Digital Web Magazine

The web professional's online magazine of choice.

Client Side Load Balancing for Web 2.0 Applications : Comments

By Lei Zhu

October 1, 2007

Comments

tom

October 2, 2007 8:33 AM

what about the SEO implications of having multiple subdomains serving the same content?

Walker Hamilton

October 2, 2007 12:45 PM

IMO, the moments at which you need sub-domains serving “the same” content are not public. Some good examples would be Joyent’s Connector where the domain is yourcompany.joyent.net or 37signals’ Basecamp where it’s yourcompany.projectpath(etc).com. This article is about “Applications” not “Web Sites” so I feel it has applied the use of load balancing in the correct manner in this case as, In these cases, the app is the same but the content varies greatly and is private.

Generally, #3 in Zhu’s list, is the manner in which one ensures search engine optimization for public websites while allowing for ongoing scaling of that site.

Mark Snape

October 2, 2007 1:21 PM

I fully appreciate the perspective of the article, but it shouldn’t be forgotten that hardware load balancers can provide additional features such as directing traffic to least utilised servers, or those currently returning the best response times.
The approach taken in the article is especially good in a hosting scenario where servers, and specifically network infrastructure are provided by the hosting company and are not easily re-engineered. Distributing loads across multiple, simple webservers, possibly even in datacentres from different providers, is simplified with this technique.
One final point, its not just about load balancing or scalability, having a method like this in place from the outset is good when a server needs to be taken out for planned maintenance.

Derrick

October 3, 2007 11:17 PM

Way to go. You broke all the caching proxies in the network path. This “approach” multiplexes names instead of resources, which is fail. Do it right next time.

Lei Zhu

October 4, 2007 12:57 AM

Mark – Thank you for the very nice comment. The article didn’t dig deep into topic such as directing traffic to least utilized servers, but it is possible. There are a few ways:

1) In the server.xml file, you can attach a weight to each server. For example, if one server is able to serve twice as many connections as the other, the servers would have weights of 2 and 1 respectively.

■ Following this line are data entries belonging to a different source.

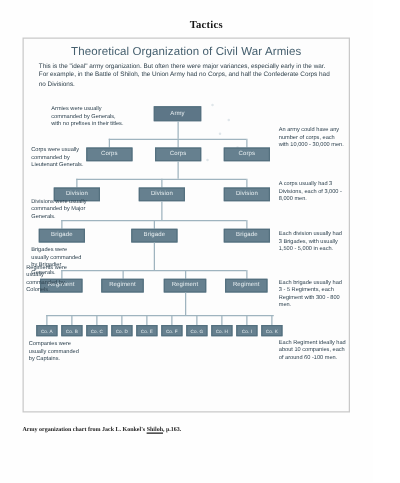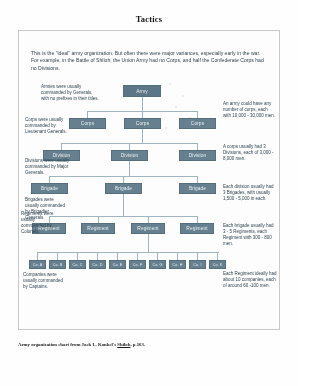--- a/index.html
+++ b/index.html
@@ -15,20 +15,21 @@
     background:#fefefe;
   }
   .page-title{
     position:absolute;left:0;top:14px;width:298px;
     text-align:center;
     font-family:"Liberation Serif", serif;
     font-weight:bold;
     font-size:8.5px;
     color:#141414;
     letter-spacing:.2px;
+    padding-left:16px;
   }
   .chart-frame{
     position:absolute;
     left:18px;top:30px;
     width:262px;height:300px;
     border:1px solid #c9c9c9;
     background:#fdfdfd;
     box-sizing:border-box;
   }
   .chart-title{
@@ -89,20 +90,21 @@
 </style>
 </head>
 <body>
 
 <div class="page">
 
   <div class="page-title">Tactics</div>
 
   <div class="chart-frame">
 
+    <div class="chart-title">Theoretical Organization of Civil War Armies</div>
     <div class="intro">This is the "ideal" army organization. But often there were major variances, especially early in the war.  For example, in the Battle of Shiloh, the Union Army had no Corps, and half the Confederate Corps had no Divisions.</div>
 
     <div class="speck" style="left:150px;top:52px;width:2px;height:2px;"></div>
     <div class="speck" style="left:163px;top:64px;width:2px;height:2px;"></div>
     <div class="speck" style="left:156px;top:75px;width:2px;height:2px;"></div>
     <div class="speck" style="left:170px;top:86px;width:2px;height:2px;"></div>
     <div class="speck" style="left:146px;top:96px;width:2px;height:2px;"></div>
 
     <div class="node army" style="left:104px;top:54px;width:38px;height:12px;">Army</div>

2) When the client is initially contacting the server to make sure it is available, the server can return a load number. E.g. the number of current connections. If it is above a certain threshold, the client would try another server.

3) In the voxlite example, when an EC2 instance updates its status, it can also attach a load number in the key. The client can utilize the server load information while deciding which server to connect.

Subbu Allamaraju

October 4, 2007 9:24 AM

I appreciate your zeal to solve this problem from the client side, but unfortunately, you won’t be able to go far enough with this approach. The current infrastructure/solutions isolate the client from having to do all this work. Now imagine rogue clients trying to kill individual nodes, and image the pains with having to protect each node from hackers. Also, this client side approach is impractical in almost all real-world scenarios where the physical server is not necessarily fixed and can change based on demand, available resources, virtualization and so on.

Anthony Cimino

October 5, 2007 5:44 AM

This reminds me of something Netscape did with either version 2 or 3 of their browser. Clicking on the animated Netscape logo generated a massive amount of traffic to their site. Since this was before the days of really robust routers, each click on the logo randomly pointed the user to www1 – www10.netscape.com.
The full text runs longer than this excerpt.